8. Policies on incomplete grades and late assignments:
Homework and project deadlines will be hard. Late homework will be accepted with a 10%
reduction in grade for each class period they are late by. However, once a homework
assignment is discussed in class, submissions will no longer be accepted. All assignments
must be turned in before the start of class on the due date.
9. Policies on absences (excused and unexcused) and scheduling makeup
work:
• You may be excused from an exam only with a university approved condition, with
proof. For example, if you cannot take an exam because of a sickness, we will need a
doctor's note.
• Events such as going on a business trip or attending a brother's wedding are not an
acceptable excuse for not taking an exam at its scheduled time and place.
• You will have one chance to take a makeup exam if your absence is excused. There will
be no makeup for homework assignments.
10. Course prerequisites:
CSC 570 Computer Networks, CSC 574 Information Systems Security
11. Academic integrity:
The university, college, and department policies against academic dishonesty will be strictly
enforced. You may obtain copies of the NCSU Code of Student Conduct from the Office of
Student Conduct, or from the following URL.
http://www.fis.ncsu.edu/ncsulegal/41.03-codeof.htm.

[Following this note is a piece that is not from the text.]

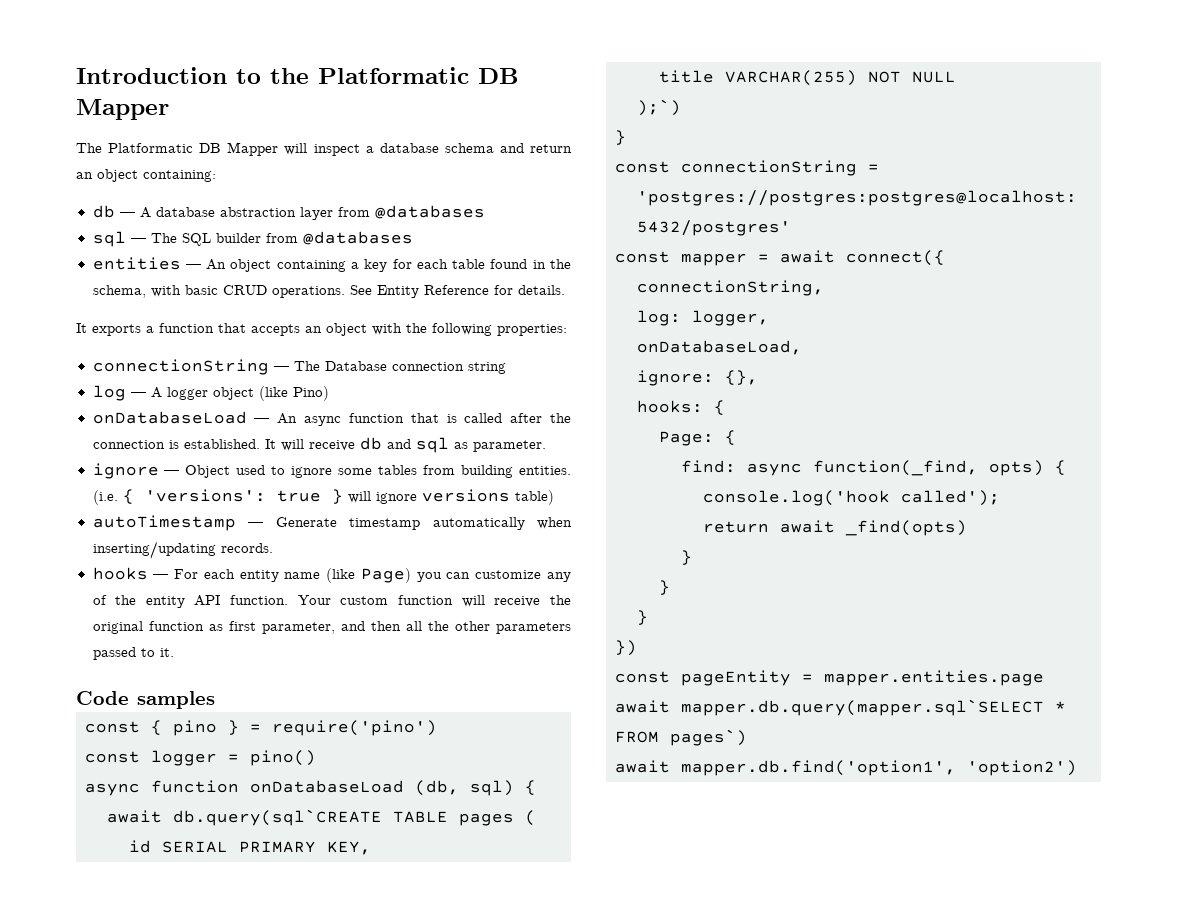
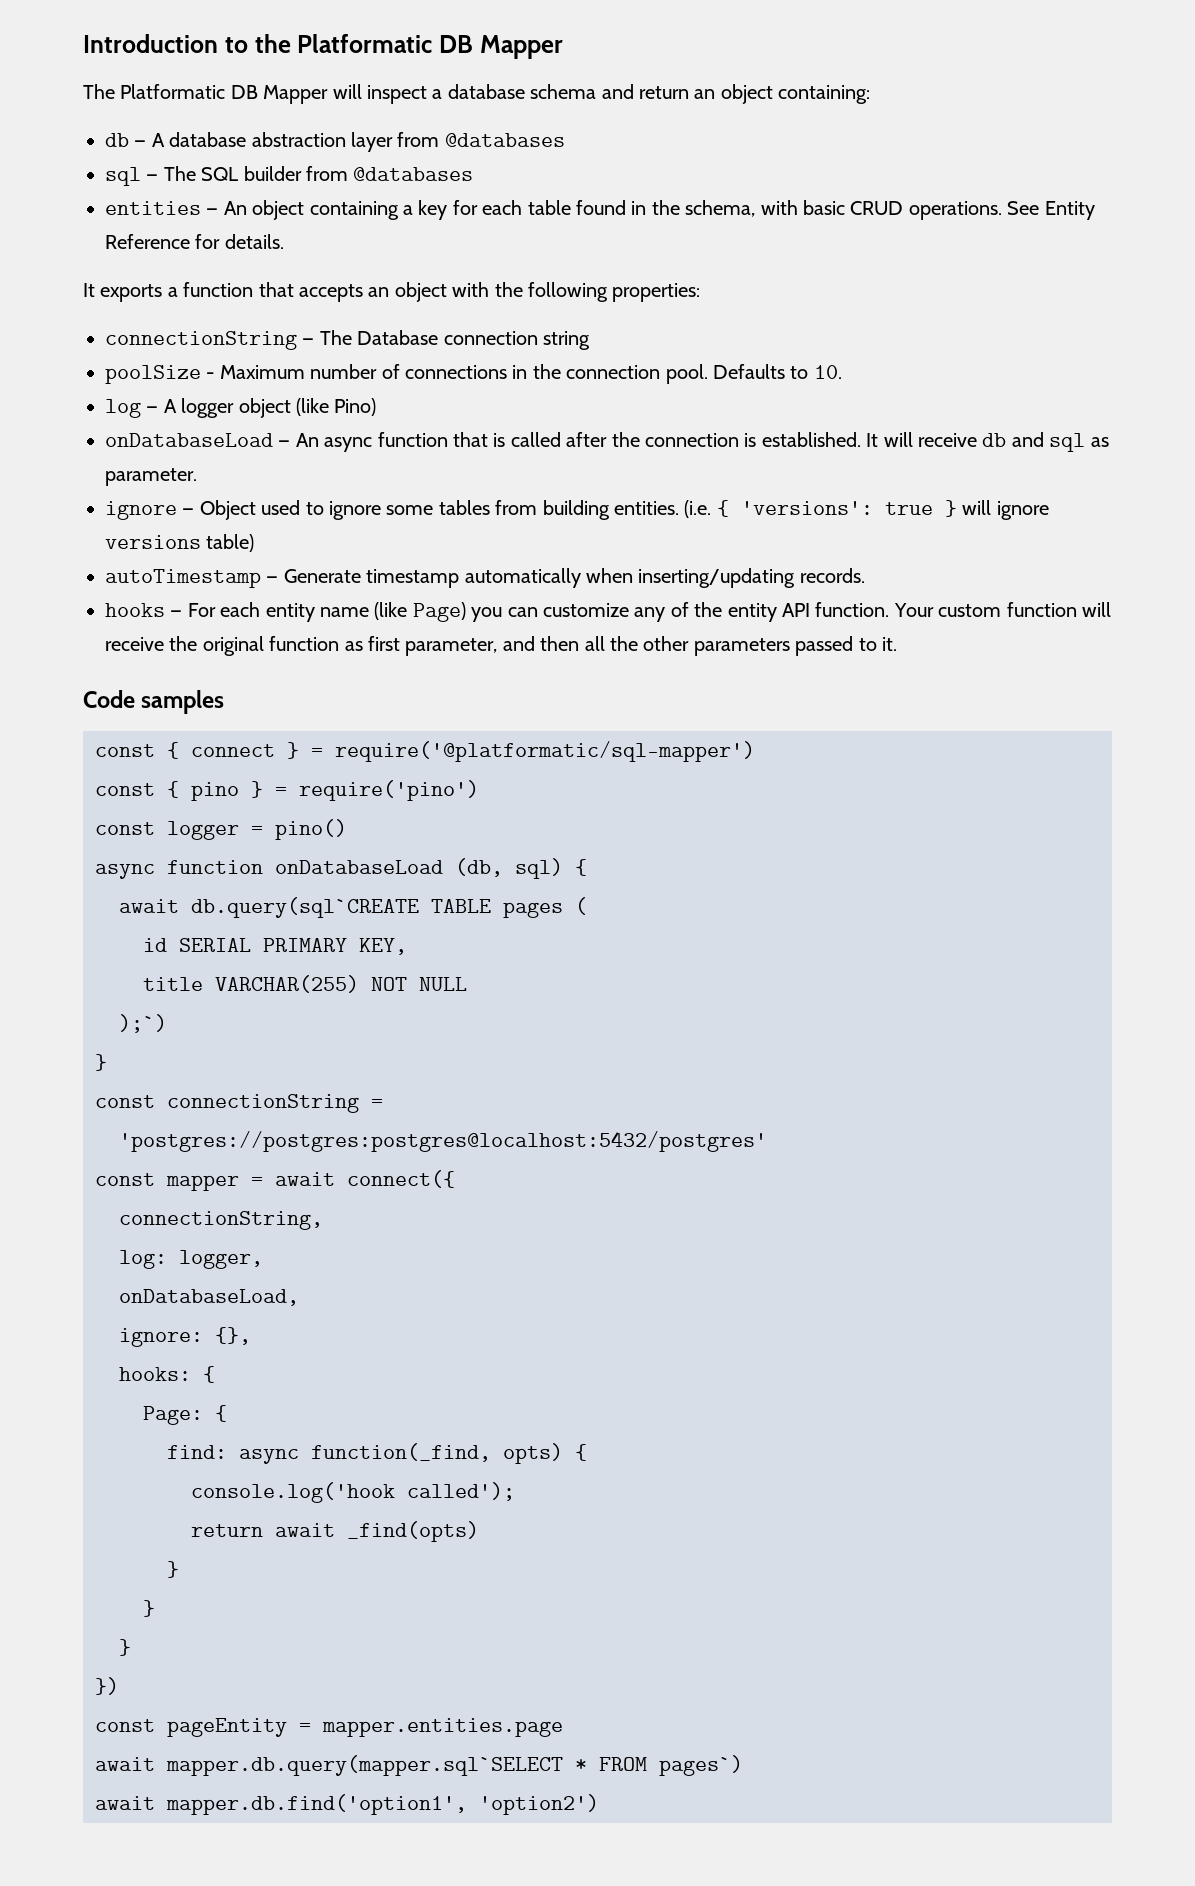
(506, 368) none -> [105,364,842,384] // poolSize - Maximum number of connections in the connection pool. Defaults to 10.
(215, 700) none -> [95,741,755,762] // const { connect } = require('@platformatic/sql-mapper')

12. NC State policy on working with students with disabilities:
“Reasonable accommodations will be made for students with verifiable disabilities. In order to take
advantage of available accommodations, students must register with Disability Service for Students at
1900 Student Health Center, Campus Box 7509, 515-7653.
http://www.ncsu.edu/provost/offices/affirm_action/dss/
For more information on NC State’s policy on working with students with disabilities, please see
http://www.ncsu.edu/provost/hat/current/appendix/appen_k.html.
13. Laboratory Safety or Risk Assumption: Not Applicable.
14. “Pass-through” Charges: Not applicable.